2. Security: The protection of information systems and data
a. Physical & Environmental Security: to protect the information system from physical or environmental threats.
b. Logical Access (Information Security): to provide reasonable assurance that system information is protected from unauthorized use, modification, addition or deletion.
c. Data Security: this is to ensure that the data maintains its integrity and security as it is being processed, transmitted (between systems), and stored.
3. Risk Assessment: This includes identifying the risks that threaten achievement of control objective, estimating the significance of identified risks, assessing the likelihood of their occurrence, and deciding about actions to address these risks.

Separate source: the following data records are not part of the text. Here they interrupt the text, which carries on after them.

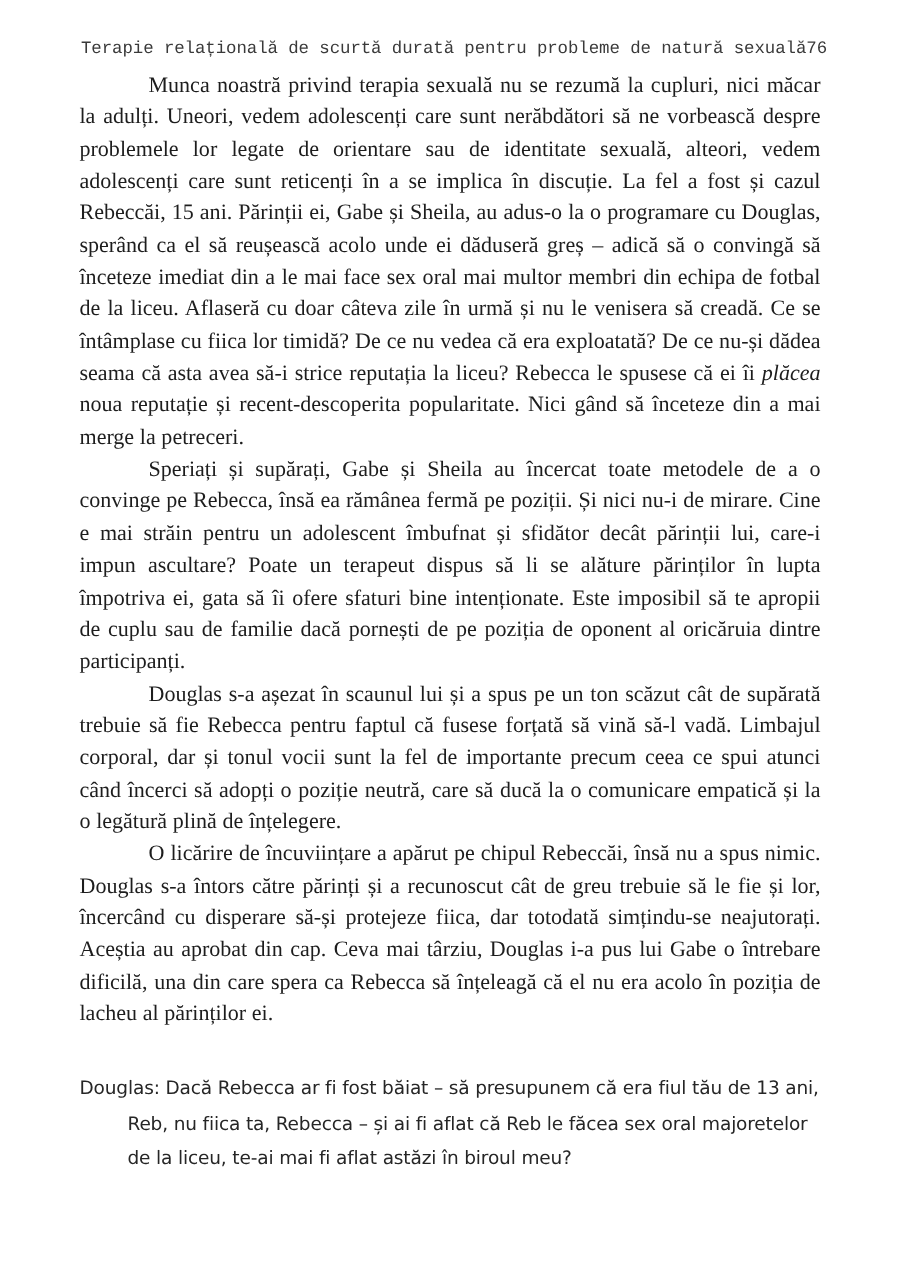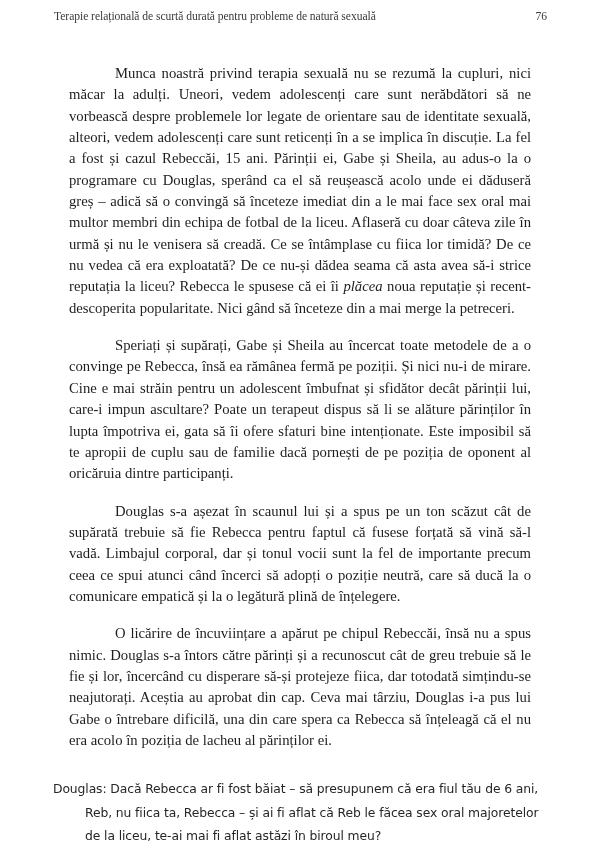--- a/index.html
+++ b/index.html
@@ -21,27 +21,27 @@
     position: relative;
     width: 600px;
     height: 850px;
     box-sizing: border-box;
     background: #ffffff;
   }
 
   
   .running-head {
     position: absolute;
-    top: 10px;
+    top: 26px;
     left: 54px;
     width: 494px;
     display: flex;
     align-items: flex-end;
     justify-content: space-between;
-    font-family: Liberation Serif, serif;
+    font-family: Liberation Mono, monospace;
     font-size: 11.6px;
     letter-spacing: -0.05px;
     color: #3a3a3a;
     white-space: nowrap;
   }
   .running-head .rh-title {
     font-weight: 400;
   }
   .running-head .rh-folio {
     font-weight: 400;
@@ -50,21 +50,21 @@
 
   
   .textblock {
     position: absolute;
     top: 47px;
     left: 53px;
     width: 494px;
   }
 
   p.body {
-    margin: 16px;
+    margin: 0;
     font-size: 14.7px;
     line-height: 21.35px;
     text-align: justify;
     text-indent: 46px;
     hyphens: manual;
     word-spacing: 0.1px;
   }
   p.body em {
     font-style: italic;
   }
@@ -99,18 +99,18 @@
 
     <p class="body"><span>Munca noastră privind terapia sexuală nu se rezumă la cupluri, nici măcar la adulți. Uneori, vedem adolescenți care sunt nerăbdători să ne vorbească despre problemele lor legate de orientare sau de identitate sexuală, alteori, vedem adolescenți care sunt reticenți în a se implica în discuție. La fel a fost și cazul Rebeccăi, 15 ani. Părinții ei, Gabe și Sheila, au adus-o la o programare cu Douglas, sperând ca el să reușească acolo unde ei dăduseră greș – adică să o convingă să înceteze imediat din a le mai face sex oral mai multor membri din echipa de fotbal de la liceu. Aflaseră cu doar câteva zile în urmă și nu le venisera să creadă. Ce se întâmplase cu fiica lor timidă? De ce nu vedea că era exploatată? De ce nu-și dădea seama că asta avea să-i strice reputația la liceu? Rebecca le spusese că ei îi </span><em>plăcea</em><span> noua reputație și recent-descoperita popularitate. Nici gând să înceteze din a mai merge la petreceri.</span></p>
 
     <p class="body">Speriați și supărați, Gabe și Sheila au încercat toate metodele de a o convinge pe Rebecca, însă ea rămânea fermă pe poziții. Și nici nu-i de mirare. Cine e mai străin pentru un adolescent îmbufnat și sfidător decât părinții lui, care-i impun ascultare? Poate un terapeut dispus să li se alăture părinților în lupta împotriva ei, gata să îi ofere sfaturi bine intenționate. Este imposibil să te apropii de cuplu sau de familie dacă pornești de pe poziția de oponent al oricăruia dintre participanți.</p>
 
     <p class="body">Douglas s-a așezat în scaunul lui și a spus pe un ton scăzut cât de supărată trebuie să fie Rebecca pentru faptul că fusese forțată să vină să-l vadă. Limbajul corporal, dar și tonul vocii sunt la fel de importante precum ceea ce spui atunci când încerci să adopți o poziție neutră, care să ducă la o comunicare empatică și la o legătură plină de înțelegere.</p>
 
     <p class="body">O licărire de încuviințare a apărut pe chipul Rebeccăi, însă nu a spus nimic. Douglas s-a întors către părinți și a recunoscut cât de greu trebuie să le fie și lor, încercând cu disperare să-și protejeze fiica, dar totodată simțindu-se neajutorați. Aceștia au aprobat din cap. Ceva mai târziu, Douglas i-a pus lui Gabe o întrebare dificilă, una din care spera ca Rebecca să înțeleagă că el nu era acolo în poziția de lacheu al părinților ei.</p>
 
     <div class="dialogue">
-      <p class="speech">Douglas: Dacă Rebecca ar fi fost băiat – să presupunem că era fiul tău de 6 ani, Reb, nu fiica ta, Rebecca – și ai fi aflat că Reb le făcea sex oral majoretelor de la liceu, te-ai mai fi aflat astăzi în biroul meu?</p>
+      <p class="speech">Douglas: Dacă Rebecca ar fi fost băiat – să presupunem că era fiul tău de 13 ani, Reb, nu fiica ta, Rebecca – și ai fi aflat că Reb le făcea sex oral majoretelor de la liceu, te-ai mai fi aflat astăzi în biroul meu?</p>
     </div>
 
   </div>
 
 </div>
 
 </body></html>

4. System (Computer) Operations: To address the identified risks and to deliver functions that the system is required to provide, a set of control activities need to be placed into operation to ensure that the actions carried out properly and efficiently. This includes:
a. Data Backups: this is to provide reasonable assurance that application and data backup processes are in place and being monitored.

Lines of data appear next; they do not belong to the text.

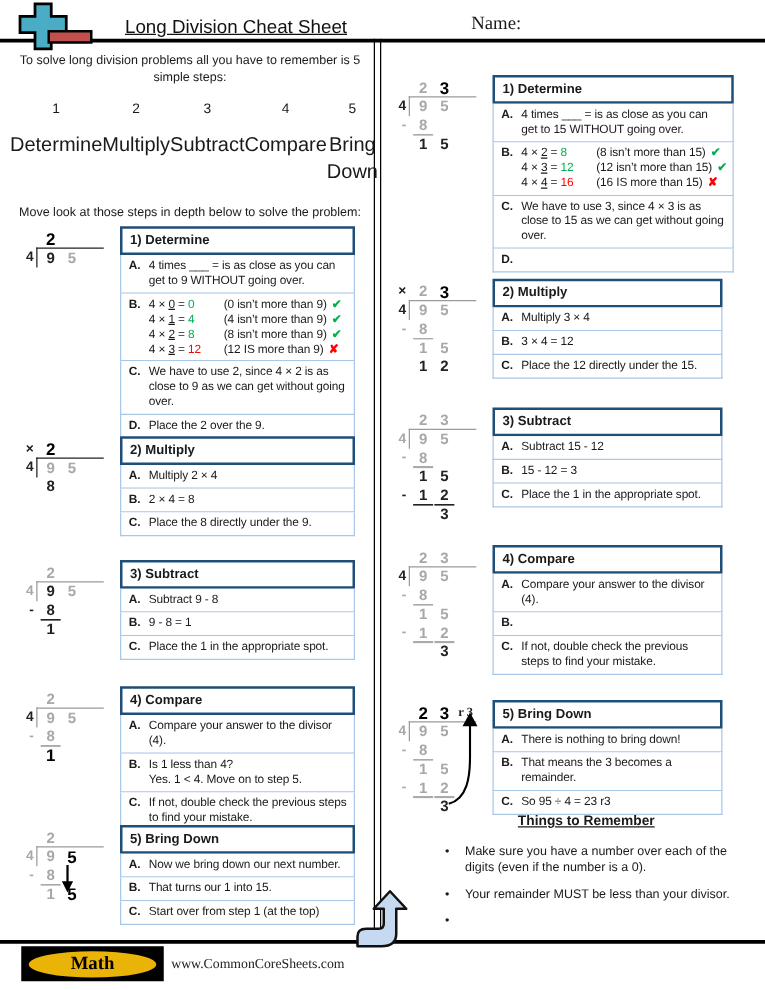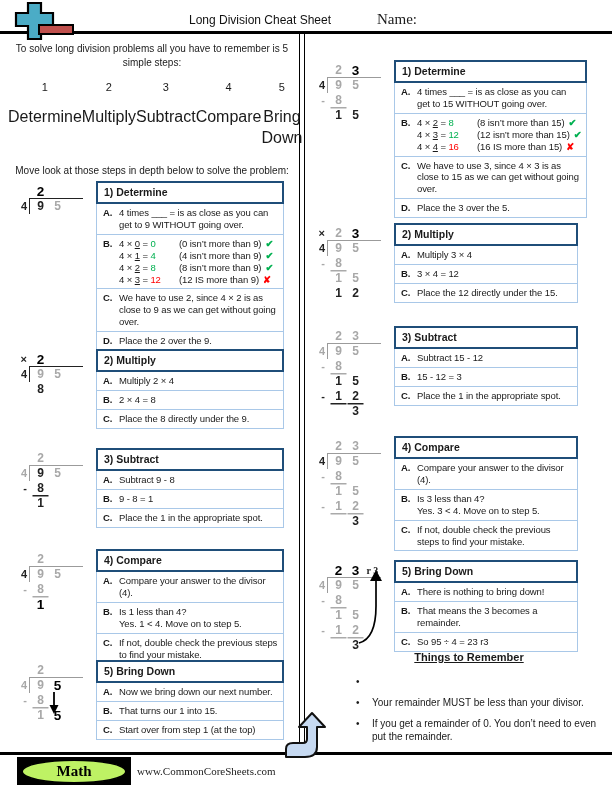--- a/index.html
+++ b/index.html
@@ -1,31 +1,31 @@
 <!DOCTYPE html>
 <html><head>
 <meta charset="utf-8">
 <style>
   html,body{margin:0;padding:0}
   body{width:612px;height:792px;background:#fff;position:relative;overflow:hidden;
        font-family:"Liberation Sans",sans-serif;color:#1a1a1a;}
   
-  .title{position:absolute;left:100px;top:13px;width:320px;text-align:center;font-size:12px;
-         color:#111;}
+  .title{position:absolute;left:100px;top:13px;width:320px;text-align:left;font-size:15px;
+         text-decoration:underline;color:#111;}
   .name-label{position:absolute;left:377px;top:11px;font-family:"Liberation Serif",serif;font-size:15px;}
   .hline{position:absolute;left:0;top:31px;width:612px;height:3px;background:#000;}
   .logo{position:absolute;left:6px;top:1px;z-index:5;}
   
   .divider{position:absolute;left:299px;top:31px;width:4px;height:721px;
            border-left:1.5px solid #000;border-right:1.5px solid #000;}
   
   .fline{position:absolute;left:0;top:752px;width:612px;height:2.5px;background:#000;}
   .math-badge{position:absolute;left:17px;top:757px;width:114px;height:28px;background:#000;
               display:flex;align-items:center;justify-content:center;}
-  .math-ellipse{width:102px;height:21px;background:#bef264;border:2px solid #000;border-radius:50%;
+  .math-ellipse{width:102px;height:21px;background:#eab308;border:2px solid #000;border-radius:50%;
                 display:flex;align-items:center;justify-content:center;
                 font-family:"Liberation Serif",serif;font-weight:bold;font-size:15px;color:#000;}
   .site{position:absolute;left:137px;top:765px;font-family:"Liberation Serif",serif;font-size:11px;color:#222;}
   .bottom-arrow{position:absolute;left:283px;top:711px;z-index:6;}
   
   .intro{position:absolute;left:8px;top:42px;width:288px;text-align:center;font-size:10px;line-height:1.35;}
   .intro-steps{display:flex;margin-top:11px;}
   .istep{flex:1;}
   .istep .num{font-size:11px;margin-bottom:11px;}
   .istep .lbl{font-size:16px;}
@@ -432,21 +432,20 @@
               <span class="note">(16 IS more than 15)</span>
               <span class="mark-bad">✘</span>
             </span></span>
         </div>
         <div class="item">
           <span class="item-label">C.</span>
           <span class="item-body">We have to use 3, since 4 × 3 is as close to 15 as we can get without going over.</span>
         </div>
         <div class="item">
           <span class="item-label">D.</span>
-          <span class="item-body">Place the 3 over the 5.</span>
         </div>
       </div>
   </div>
 </div>
 <div class="srow" style="left:310px;top:223px;width:268px">
   <div class="dg">
       <div class="dg-row">
         <span class="dg-pre c-k">×</span>
         <span class="dg-cells">
           <span class="dg-cell c-g">2</span>
@@ -627,22 +626,20 @@
     </div>
   <div class="sbox">
     <div class="sbox-h">4) Compare</div>
     <div>
         <div class="item">
           <span class="item-label">A.</span>
           <span class="item-body">Compare your answer to the divisor (4).</span>
         </div>
         <div class="item">
           <span class="item-label">B.</span>
-          <span class="item-body">Is 3 less than 4?
-Yes. 3 &lt; 4. Move on to step 5.</span>
         </div>
         <div class="item">
           <span class="item-label">C.</span>
           <span class="item-body">If not, double check the previous steps to find your mistake.</span>
         </div>
       </div>
   </div>
 </div>
 <div class="srow" style="left:310px;top:560px;width:268px">
   <div class="dg">
@@ -716,28 +713,28 @@
         </div>
       </div>
   </div>
 </div>
 
 <div class="things">
   <div class="things-h">Things to Remember</div>
   <div>
       <div class="bullet">
         <span class="dot">•</span>
+        <span>Make sure you have a number over each of the digits (even if the number is a 0).</span>
       </div>
       <div class="bullet">
         <span class="dot">•</span>
         <span>Your remainder MUST be less than your divisor.</span>
       </div>
       <div class="bullet">
         <span class="dot">•</span>
-        <span>If you get a remainder of 0. You don’t need to even put the remainder.</span>
       </div>
     </div>
 </div>
 
 <div class="fline"></div>
 <div class="bottom-arrow">
   <svg width="46" height="48" viewBox="0 0 46 48">
     <path d="M3,46 L3,38 Q3,32 10,32 L20,32 Q24,32 24,28 L24,16 L16,16 L29,2 L42,16 L34,16 L34,36 Q34,46 22,46 Z" fill="#C6D9F1" stroke="#111" stroke-width="2" stroke-linejoin="round"></path>
   </svg>
 </div>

b. System Availability: this is to provide reasonable assurance that system are maintained in a manner that helps ensure the required system availability.
c. Job Processing: this is to provide a reasonable assurance that any batch jobs are scheduled and monitored to ensure successful completion or processing problems are resolved.
5. Change Control: this is to provide reasonable assurance that changes to the production system or application are authorized, tested, approved, properly implemented and documented.
There are two type of SOC 1 Report:
• Type 1 Report is a report on policies and procedures placed in operation as of a specified point in time. SOC 1 Type 1 reports evaluate the design effectiveness of a service provider’s controls and then confirms that the controls have been placed in operation as of a specific date (point in time).
• Type 2 Report is a report on policies and procedures placed in operation and tests of operating effectiveness for a period of time. SOC 1 Type 2 reports include the examination and confirmation steps involved in a Type 1 examination plus include an evaluation of the operating effectiveness of the controls for a period of at least six consecutive calendar months.
The scope of the SOC 1 audit is determined by the service provider. Making sure to scope the audit properly would clearly demonstrate the service provider quality of service and ensure that sufficient information is provided to the service provider’s clients.
The SOC 1 Audit Process can go through five major phases:
1. Discovery and Compliance Awareness: in this phase the service provider needs to prepare their internal team for the audit process by providing the relevant compliance information and requirements to team members.
2. Scoping & planning: each service provider have different types of services that they offer to financial institutes. The scope of the audit varies based on the services being offered.
3. Planning: as any project the SOC 1 Audit Process detailed planning need to be performed in the early stages of the project to make sure that all resources required in the scope are available and all required skills for this project do exist.
4. Type 1 Assessment & Action Plan: here you involve a certified third party vendor to perform the Point In Time Assessment to provide the SOC 1 Type 1 Report. The next part of this phase is to review and implement the recommended improvement to your Processes.
5. Type 2 Assessment: once the process improvement have been applied then you are ready for the final audit.
Demand for SSAE 16 SOC Reports should increase in the coming years because of the higher growth in outsourcing financial functions. Service providers need to pro-actively perform the SSAE Audit and get a clean SOC 1 Type 2 report to increase their chances of getting business from Banks and Financial Institutions.